- **Structured diff data**:

══════════

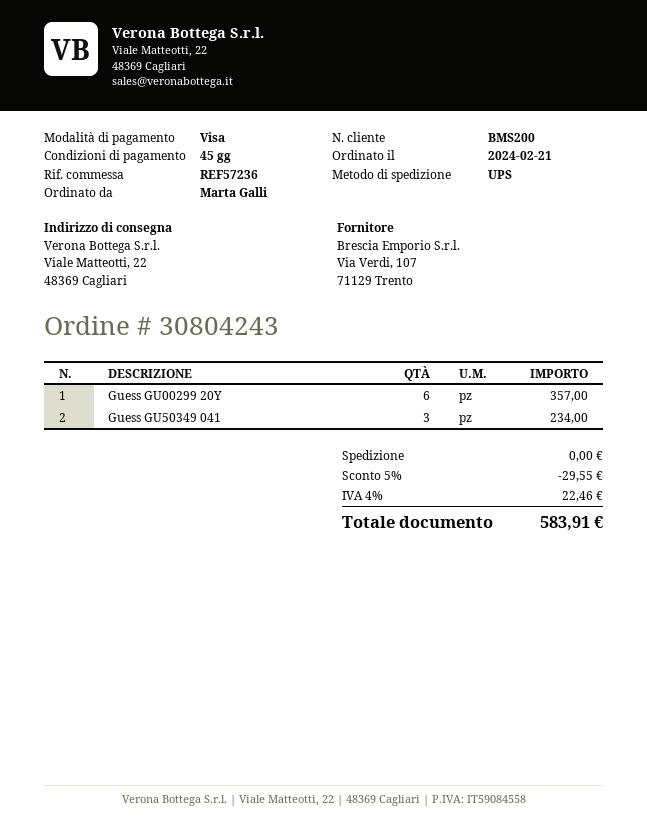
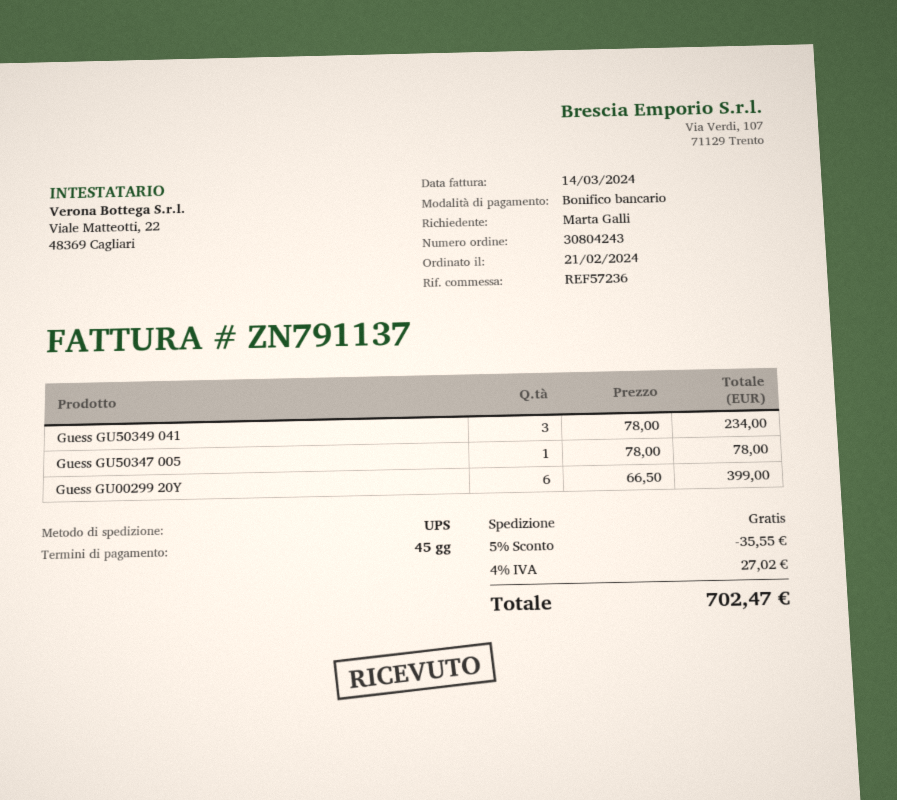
payment method: Visa -> bank transfer
Guess GU00299 20Y: 6 for 357.00 -> 6 for 399.00
Guess GU50347 005: none -> 1 for 78.00
discount: 5% = 29.55 -> 5% = 35.55
tax: 4% = 22.46 -> 4% = 27.02
total: 583.91 -> 702.47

══════════

- **Assignment**: Repeat each entry precisely as it appears. Leave the pictures out.

- **Problem solution**:
payment method: Visa -> bank transfer
Guess GU00299 20Y: 6 for 357.00 -> 6 for 399.00
Guess GU50347 005: none -> 1 for 78.00
discount: 5% = 29.55 -> 5% = 35.55
tax: 4% = 22.46 -> 4% = 27.02
total: 583.91 -> 702.47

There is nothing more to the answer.